Every line below that includes the word "Design" needs to be copied.

(Data excerpts)
┄┄┄┄┄┄┄┄┄┄
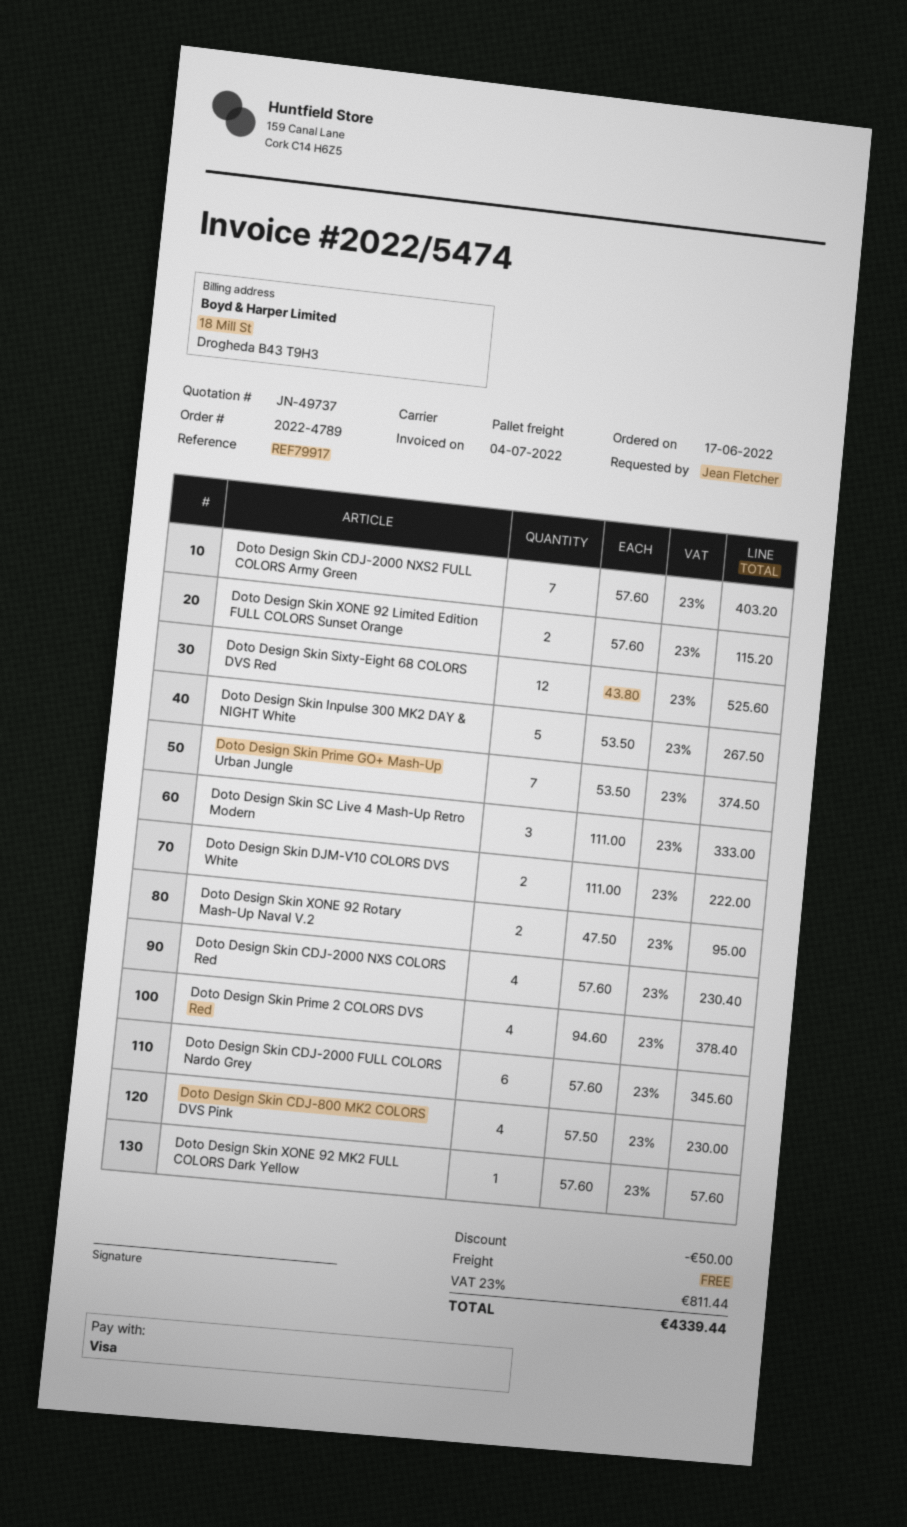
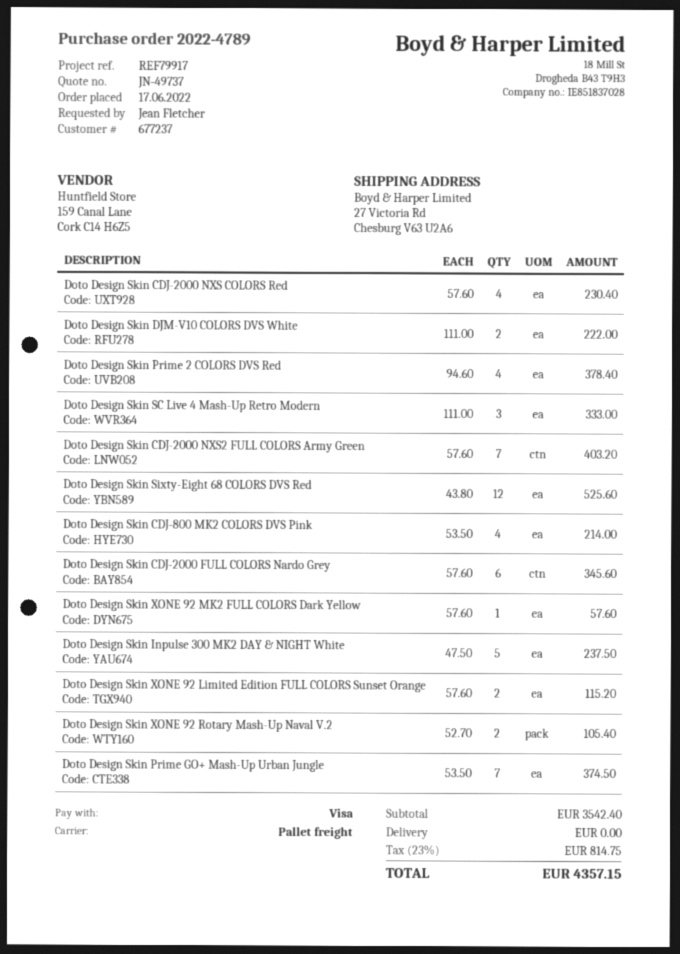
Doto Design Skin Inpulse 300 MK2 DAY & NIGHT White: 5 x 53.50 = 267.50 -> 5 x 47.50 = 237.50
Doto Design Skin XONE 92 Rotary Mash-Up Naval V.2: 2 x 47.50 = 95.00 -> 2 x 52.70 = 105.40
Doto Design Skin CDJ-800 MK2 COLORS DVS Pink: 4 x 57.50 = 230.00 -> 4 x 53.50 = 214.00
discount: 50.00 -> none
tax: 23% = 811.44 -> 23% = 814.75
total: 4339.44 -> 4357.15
┄┄┄┄┄┄┄┄┄┄
### [RESULT FOR THIS EXERCISE]
Doto Design Skin Inpulse 300 MK2 DAY & NIGHT White: 5 x 53.50 = 267.50 -> 5 x 47.50 = 237.50
Doto Design Skin XONE 92 Rotary Mash-Up Naval V.2: 2 x 47.50 = 95.00 -> 2 x 52.70 = 105.40
Doto Design Skin CDJ-800 MK2 COLORS DVS Pink: 4 x 57.50 = 230.00 -> 4 x 53.50 = 214.00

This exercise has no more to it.